I live near the Cascadia Subduction Zone, which you may know is one of the only places in the U.S. expected to have an earthquake and tsunami similar to the one in Japan. And I'm currently shopping for houses...(out of the flood zone, at least).

I found a 1900 craftsman-style bungalow I like that seems to have a few things in its favor, quake-wise, as compared to most houses in this style. It has no unreinforced masonry (no stone columns on the porch, and no chimney - just a woodstove). It is all wood construction, which is supposed to be safer in quakes than brick or concrete. But it is on wooden posts and piers for the foundation, and like most older houses here they are too far apart for comfort.

I found something inexpensive called "Anchorpanel" retrofitting, a somewhat local company (northern California), and I'm wondering if anyone has experience with or opinions about their process. Here's a short description from their website: "Cast-in-place panels provide superior seismic strength (for a lot less money). Existing structures don't have to be raised or lowered. Simply attach the panels and pump concrete in the trench. UBC and IBC/IRC conformance."

My concern is with the concrete part - wouldn't this put added stress on the house in the event of an earthquake?

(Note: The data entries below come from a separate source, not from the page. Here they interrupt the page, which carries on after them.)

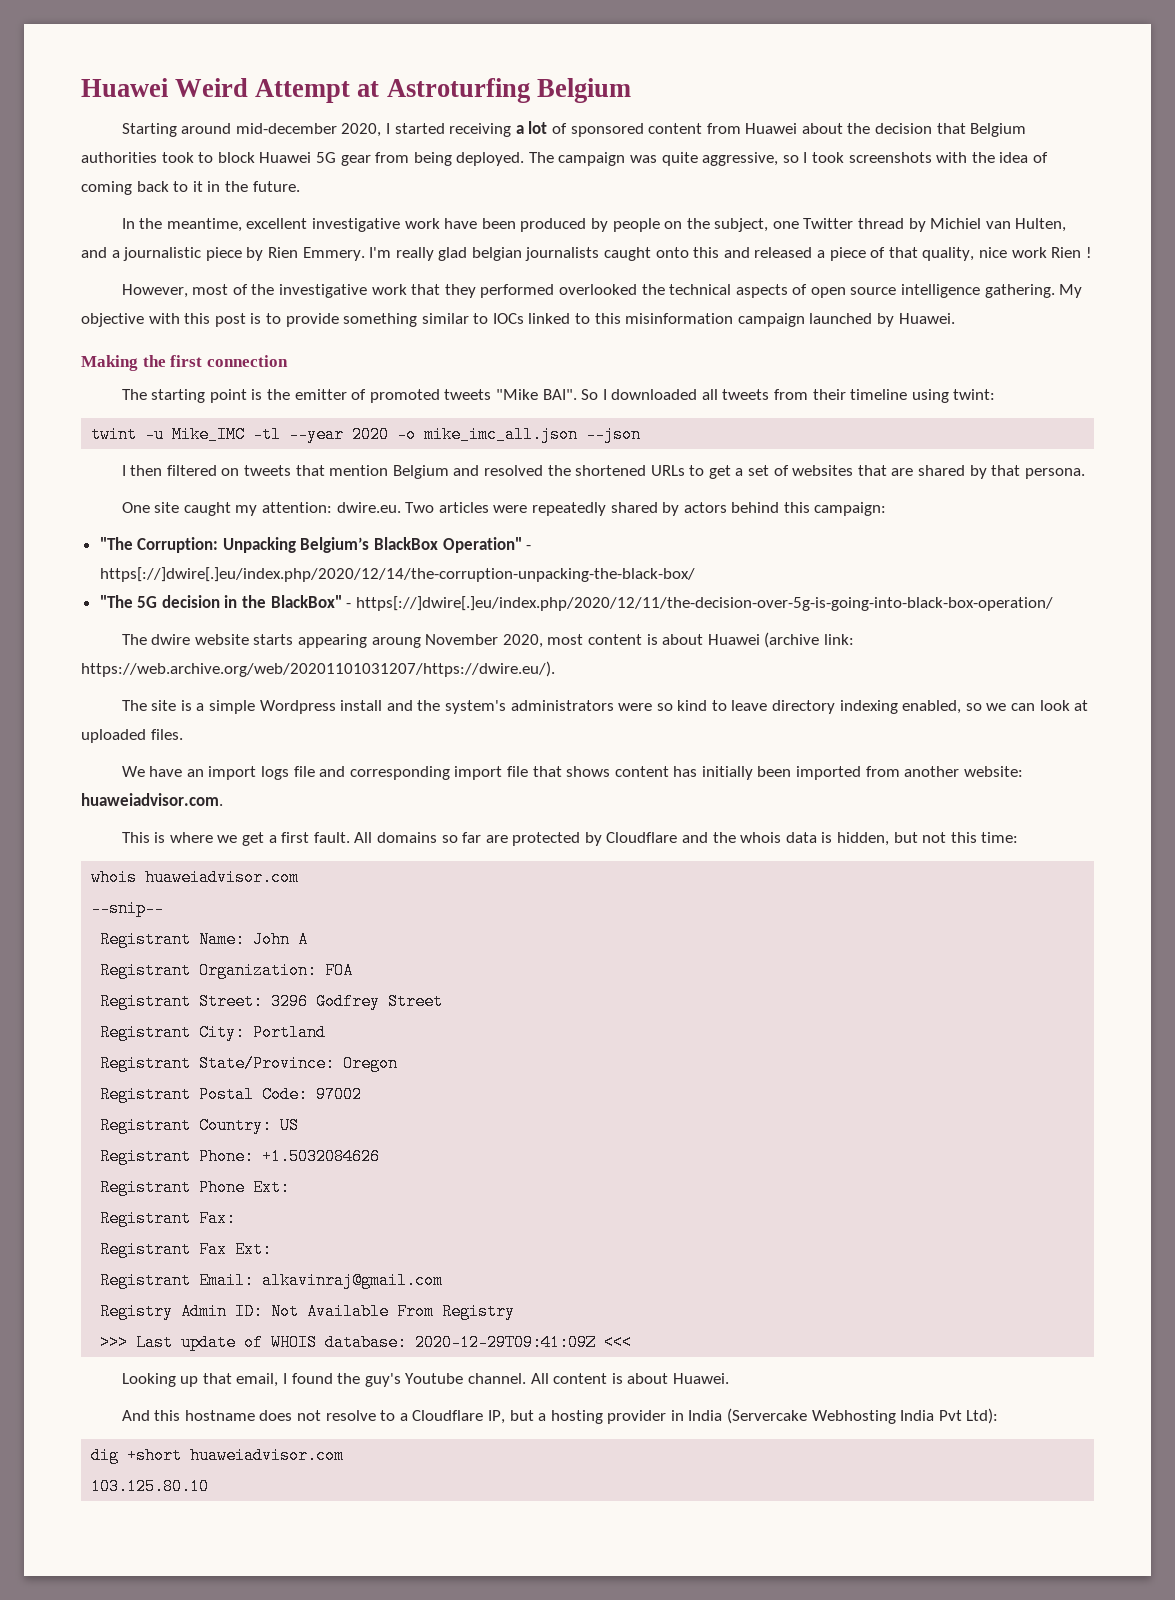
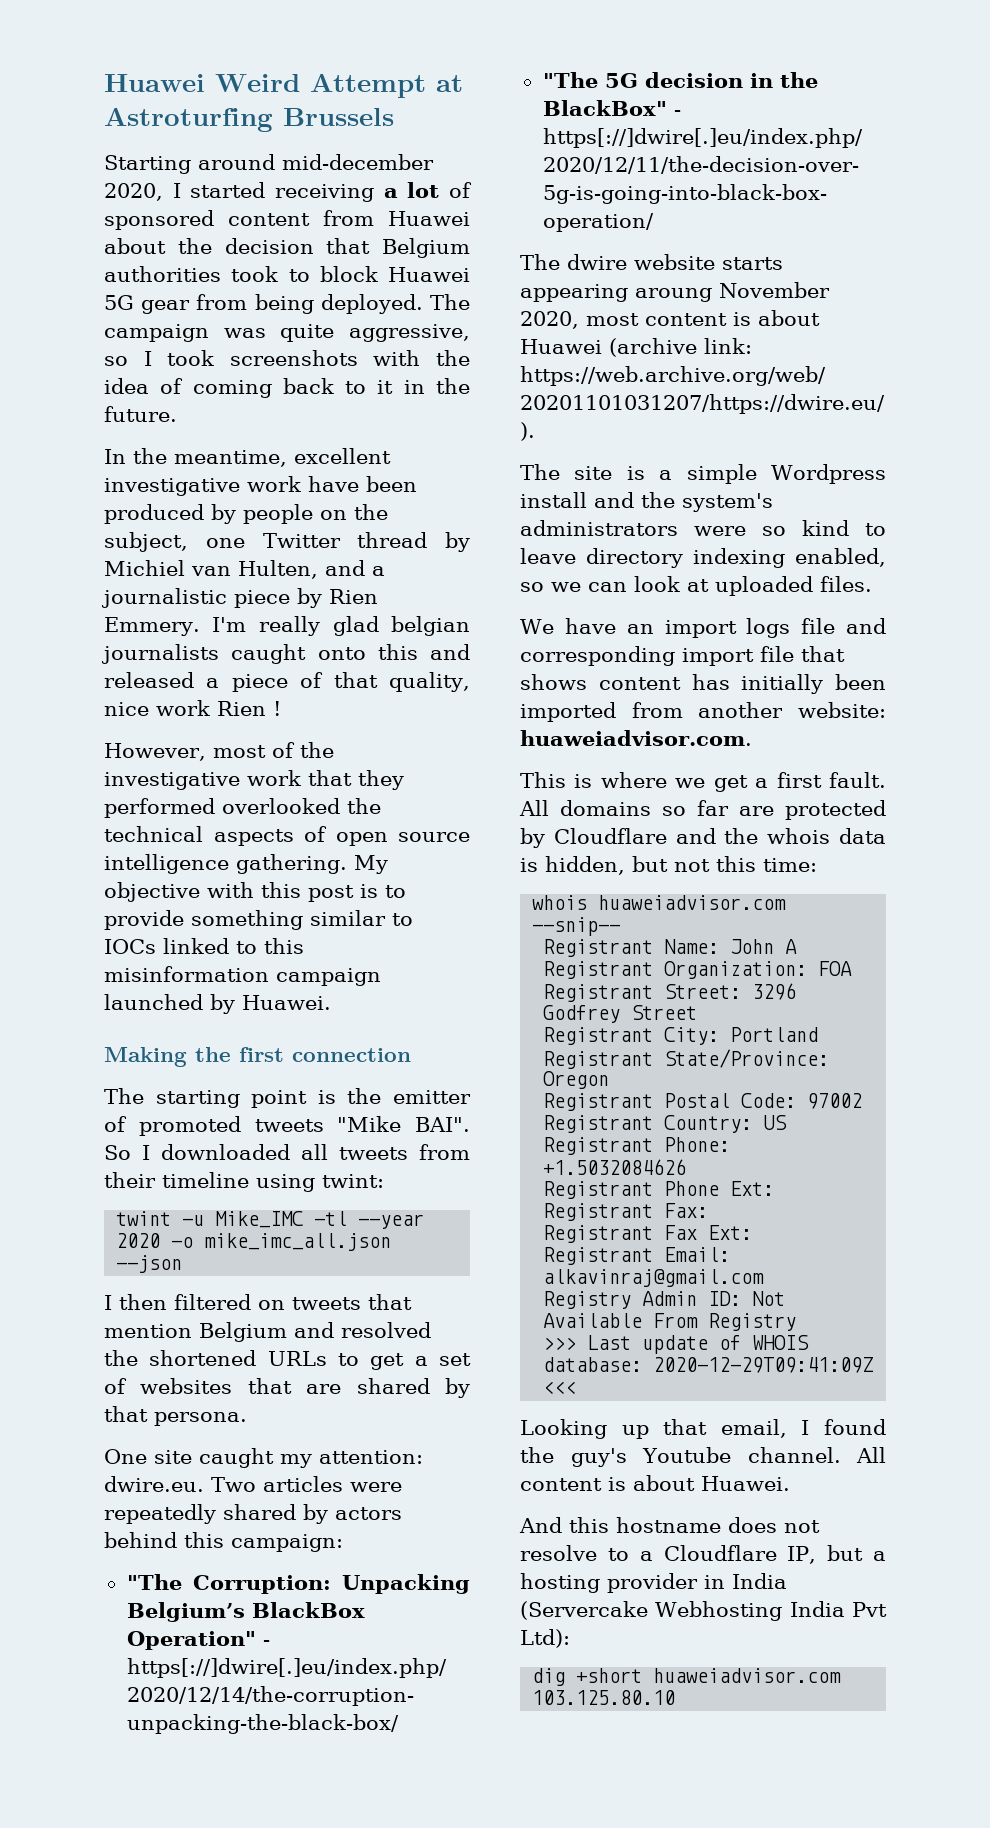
- Huawei Weird Attempt at Astroturfing Belgium
+ Huawei Weird Attempt at Astroturfing Brussels

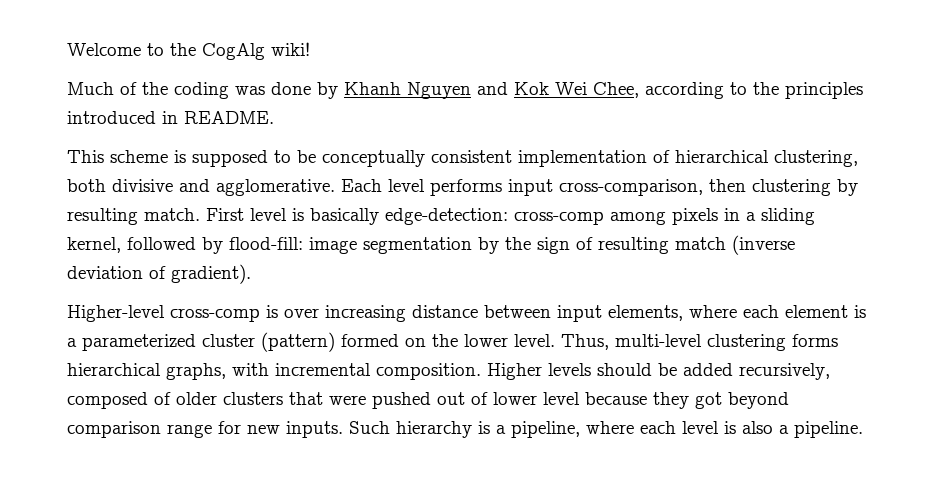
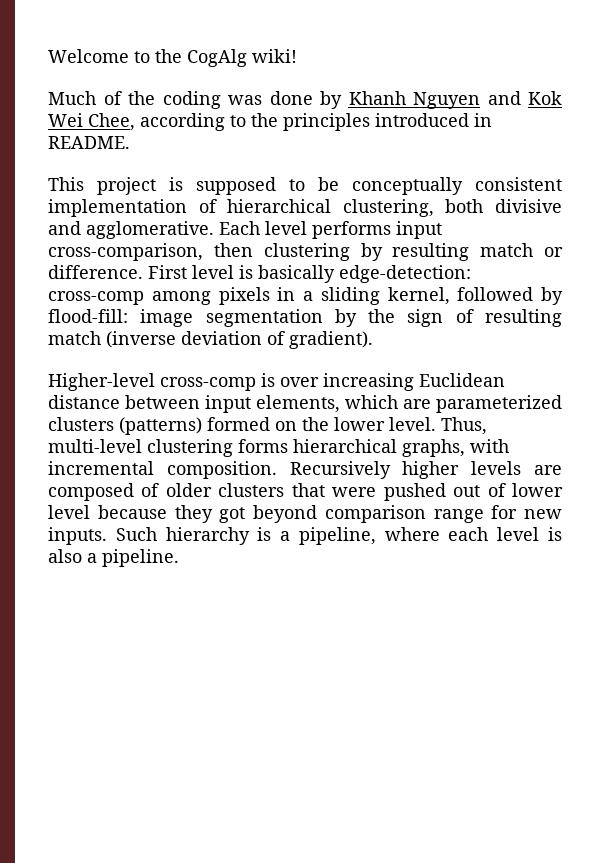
- This scheme is supposed to be conceptually consistent implementation of hierarchical clustering, both divisive and agglomerative.
+ This project is supposed to be conceptually consistent implementation of hierarchical clustering, both divisive and agglomerative.
- Each level performs input cross-comparison, then clustering by resulting match.
+ Each level performs input cross-comparison, then clustering by resulting match or difference.
- Higher-level cross-comp is over increasing distance between input elements, where each element is a parameterized cluster (pattern) formed on the lower level.
+ Higher-level cross-comp is over increasing Euclidean distance between input elements, which are parameterized clusters (patterns) formed on the lower level.
- Higher levels should be added recursively, composed of older clusters that were pushed out of lower level because they got beyond comparison range for new inputs.
+ Recursively higher levels are composed of older clusters that were pushed out of lower level because they got beyond comparison range for new inputs.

Is it better to have some sort of metal bracing instead, while allowing the house to "roll with the quake?" I've read in various places that posts & piers can survive better in an earthquake because they don't make the house absorb the full shock.

Does anyone else have experience with affordable retro-fitting of old post/pier houses? (Gotta save some money for the inevitable repairs *after* a quake, since there's really no way to "earthquake-proof.")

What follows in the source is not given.